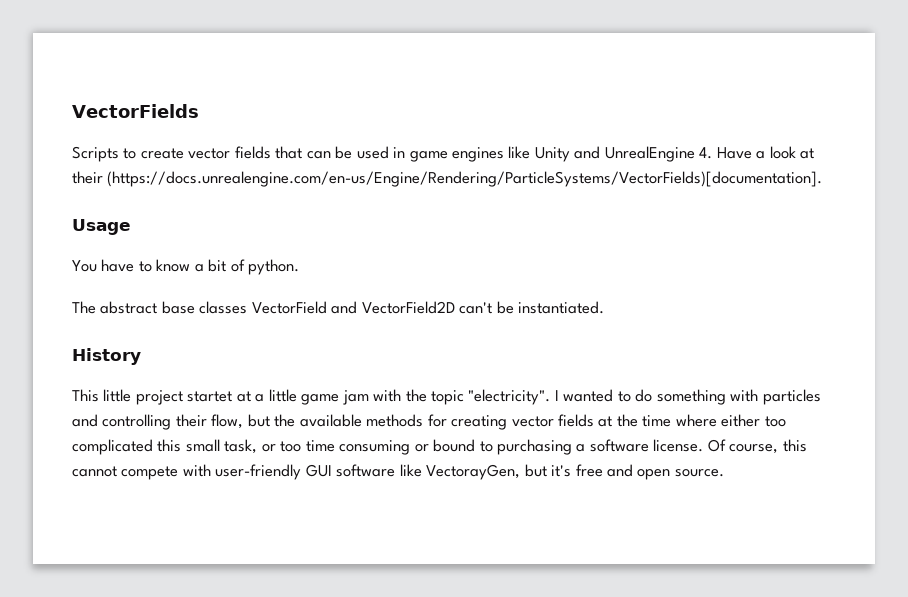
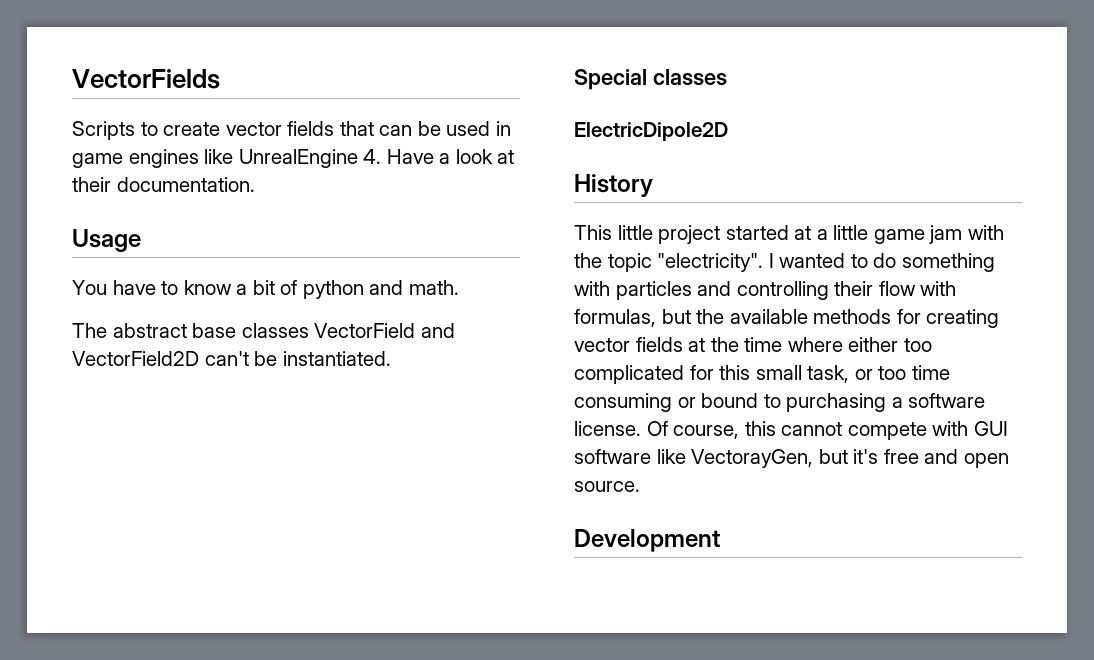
[534,146,601,162] Unity and -> (234, 156) none
[107,171,823,187] (https://docs.unrealengine.com/en-us/Engine/Rendering/ParticleSystems/VectorFields)[documentation]. -> [116,177,255,192] documentation.
[248,259,300,275] python. -> [302,280,459,299] python and math.
(605, 307) none -> [574,69,727,90] [574,122,728,141] // Special classes // ElectricDipole2D
[187,391,233,402] startet -> [725,225,789,240] started
[211,414,244,429] flow, -> [878,281,957,296] [574,309,656,327] flow with formulas,
(153, 447) none -> [689,365,714,380] for
[215,464,302,480] user-friendly -> (969, 428) none
(724, 473) none -> [574,529,720,552] // Development

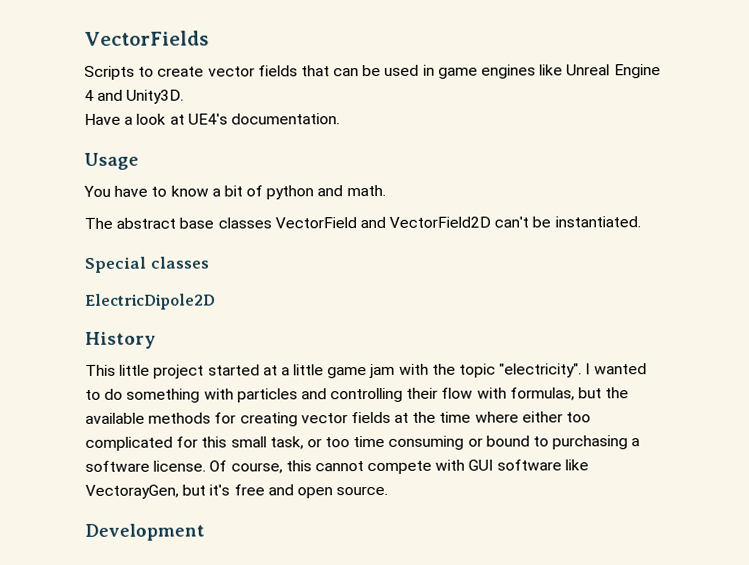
[238,149,382,168] UnrealEngine 4. -> [566,64,661,79] [84,89,185,104] Unreal Engine 4 and Unity3D. //
[72,177,111,192] their -> [187,113,228,125] UE4's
____
- WORK TASK -
Transcribe the whole listing, character for character, but not its images.

- THE COMPLETED TASK -
[534,146,601,162] Unity and -> (234, 156) none
[107,171,823,187] (https://docs.unrealengine.com/en-us/Engine/Rendering/ParticleSystems/VectorFields)[documentation]. -> [116,177,255,192] documentation.
[248,259,300,275] python. -> [302,280,459,299] python and math.
(605, 307) none -> [574,69,727,90] [574,122,728,141] // Special classes // ElectricDipole2D
[187,391,233,402] startet -> [725,225,789,240] started
[211,414,244,429] flow, -> [878,281,957,296] [574,309,656,327] flow with formulas,
(153, 447) none -> [689,365,714,380] for
[215,464,302,480] user-friendly -> (969, 428) none
(724, 473) none -> [574,529,720,552] // Development

[238,149,382,168] UnrealEngine 4. -> [566,64,661,79] [84,89,185,104] Unreal Engine 4 and Unity3D. //
[72,177,111,192] their -> [187,113,228,125] UE4's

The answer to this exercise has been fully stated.